Iván Heyn era subsecretario de Comercio Exterior del flamante nuevo gobierno de Cristina Fernández, militaba en La Cámpora (la agrupación de jóvenes kirchneristas creada por Máximo Kirchner), pero ese día se encontraba en su primera Cumbre del Mercosur, cuando decidió practicar un juego sexual conocido como hipoxifilia, o estimulación erótica a través de la semi estrangulación.
Para eso recurrió a su cinturón que ató al barrote del placard. El resultado es conocido. El llamado “economista callejero” falleció estrangulado hace ya diez días, a los treinta y cuatro años, dejando a una novia y el dolor de la Presidenta, a quien le costó recuperarse.
Con los días se comprobó la tesis de la hipoxifilia, que también practicaba Michael Hutchence, vocalista de INXS, quien hace catorce años moría estrangulado a una edad muy similar a la de Heyn. Pero no es ésta la coincidencia que me importa, sino otra más perturbadora y banal, al menos para mí.
El economista vivía en mi misma calle, en Estados Unidos, pero a la altura del mil quinientos, en la parte más pituca o cheta del Barrio Constitución. Cuando la Presidenta informó de su domicilio, no lo pude creer, sobre todo porque ella le erró al barrio: dijo San Telmo, y si bien Estados Unidos se prolonga hasta allá y en dirección contraria hasta Boedo, la numeración, según corrigió diario Perfil, daba a Constitución.
La tarde de Navidad me encaminé hacia aquella altura. Para llegar desde mi departamento hay que cruzar la Avenida Entre Ríos, que es la continuación de Callao hacia el sur de Rivadavia.

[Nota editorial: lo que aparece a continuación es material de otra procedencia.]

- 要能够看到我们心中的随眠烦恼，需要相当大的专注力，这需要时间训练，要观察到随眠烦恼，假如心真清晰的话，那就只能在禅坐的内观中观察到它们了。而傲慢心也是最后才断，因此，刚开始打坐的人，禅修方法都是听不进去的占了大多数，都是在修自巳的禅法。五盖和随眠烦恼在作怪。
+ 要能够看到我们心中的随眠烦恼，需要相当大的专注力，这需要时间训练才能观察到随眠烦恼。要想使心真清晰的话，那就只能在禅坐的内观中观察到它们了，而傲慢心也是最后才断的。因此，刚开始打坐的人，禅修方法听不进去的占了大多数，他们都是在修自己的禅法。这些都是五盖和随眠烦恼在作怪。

Decidí eso sí dar un rodeo, así es que me metí por Chile (por estos barrios las calles con nombres de países abundan) y recordé que ahí, apenas llegué a Buenos Aires, habían encontrado el cuerpo de una mujer entre las bolsas de basura apoyadas sobre un árbol. La mujer resultó ser una madre, que había sido asesinada por su propio hijo.
Seguí mi camino casi sin mirar el árbol, con el bisbiseo de los petardos que a esa hora los niños lanzaban de todas partes de Buenos Aires; enfilé por Avenida Independencia, pasé por Editorial Planeta, doblé por Sáenz Peña y después de una cuadra ahí estaba. Justo entre una farmacia y un local de lotería, el edificio del economista.

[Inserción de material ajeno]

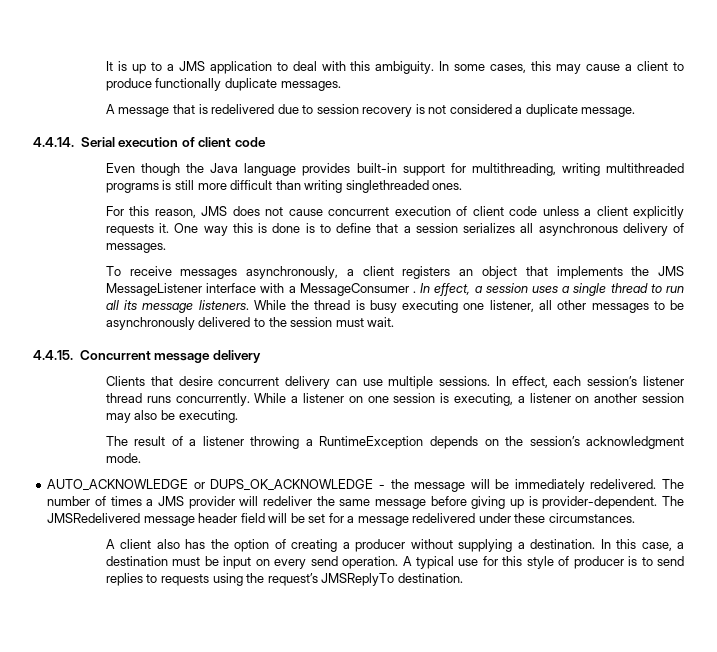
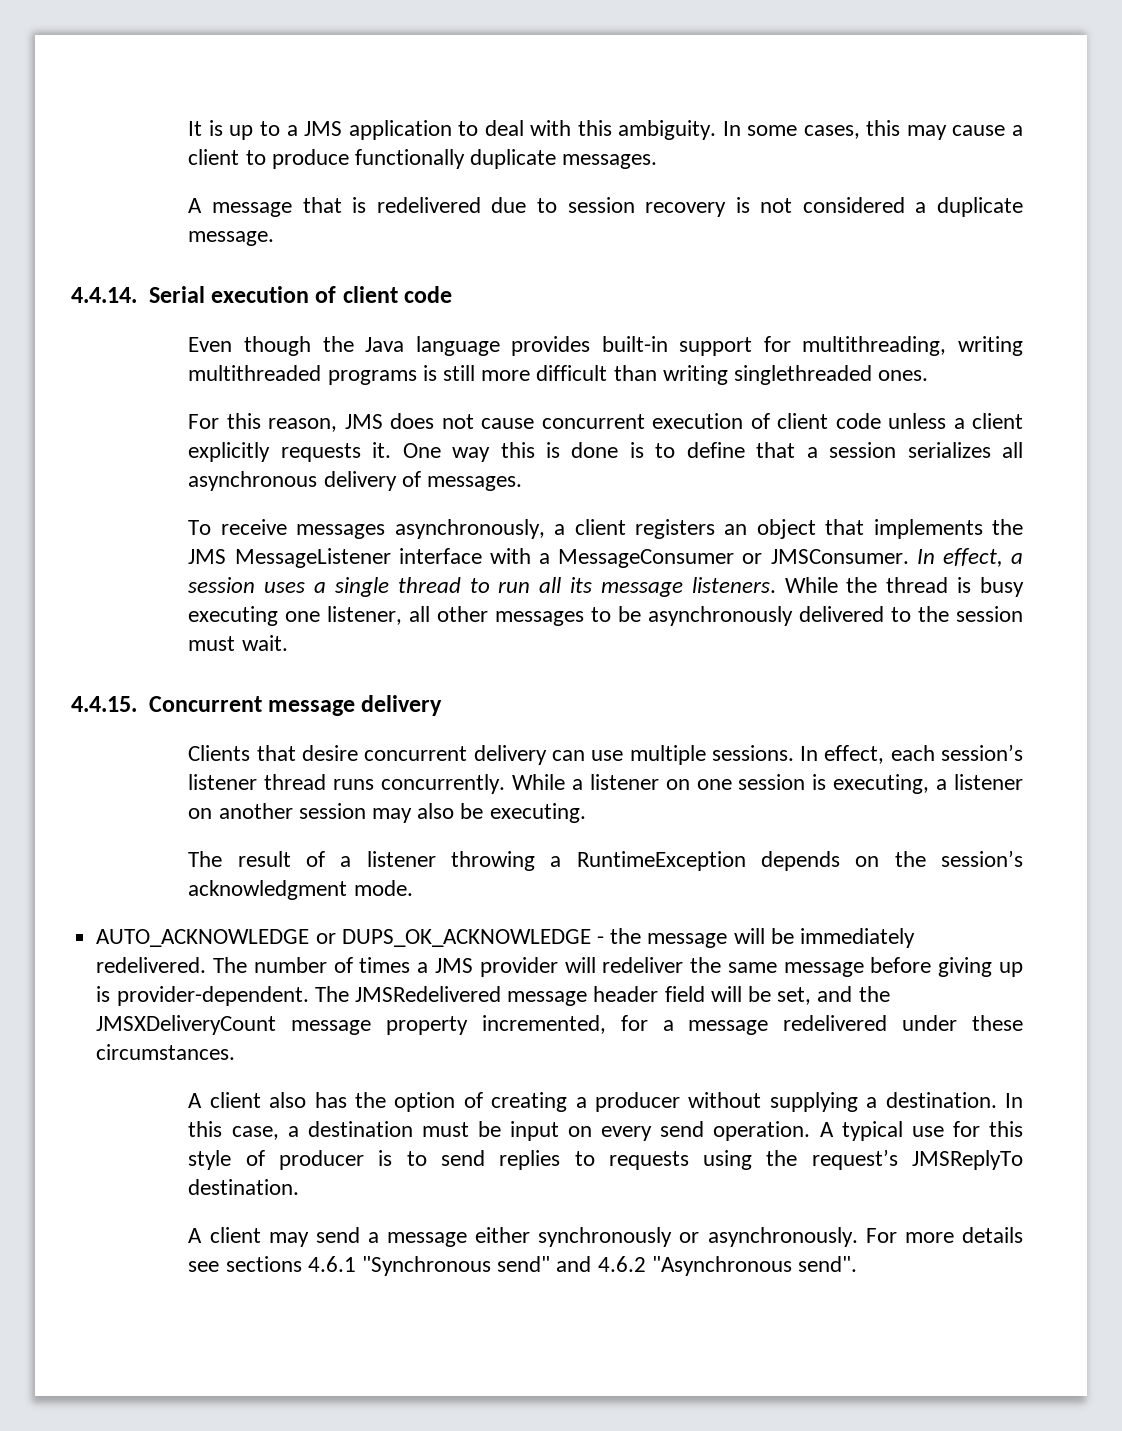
- To receive messages asynchronously, a client registers an object that implements the JMS MessageListener interface with a MessageConsumer .
+ To receive messages asynchronously, a client registers an object that implements the JMS MessageListener interface with a MessageConsumer or JMSConsumer.
- The JMSRedelivered message header field will be set for a message redelivered under these circumstances.
+ The JMSRedelivered message header field will be set, and the JMSXDeliveryCount message property incremented, for a message redelivered under these circumstances.
+ A client may send a message either synchronously or asynchronously. For more details see sections 4.6.1 "Synchronous send" and 4.6.2 "Asynchronous send".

Para mi sorpresa era una arquitectura antigua pero bien conservada y bonita. En la esquina había un bar, en donde imaginé a Iván Heyn con su novia, festejando su designación como subsecretario de Comercio Exterior. Cruzando la calle divisé un local de tango y en la vereda opuesta, un estacionamiento.
Por alguna razón continué bajando por Estados Unidos y llegué a la Academia del Lunfardo, casi esquina San José, a dos cuadras de Avenida 9 de Julio.
Si hubiera venido otro día habría encontrado la Feria del Libro Lunfardo y Tanguero, pero como era Navidad, estaba cerrada. Al lado de la Academia del Lunfardo estaba el Hotel Boquitas Pintadas, en el que, cuenta el mito, una vez alojó Lou Reed; hoy, sin embargo, se encuentra cerrado. No quise seguir bajando hasta San Telmo, o llegar a la casa que alguna vez ocupó el escritor Osvaldo Lamborghini, en calle Piedras. Regresé.
Cuando lo hice, volví a pasar por el edificio del economista y me quedé contemplándolo.
De verdad está bonito, pensé.
Cuando estaba por cruzar la calle y preguntarle al portero a cuánto estaban los arriendos, la cordura me llamó y volví tras mis pasos, realizando el mismo trayecto pero en dirección contraria: Independencia, Chile, hasta llegar nuevamente acá, en donde escribo esta suerte de nota necrológica.
Lo único que pienso en estos momentos es que suena paradójico que un “economista K” haya vivido en Estados Unidos.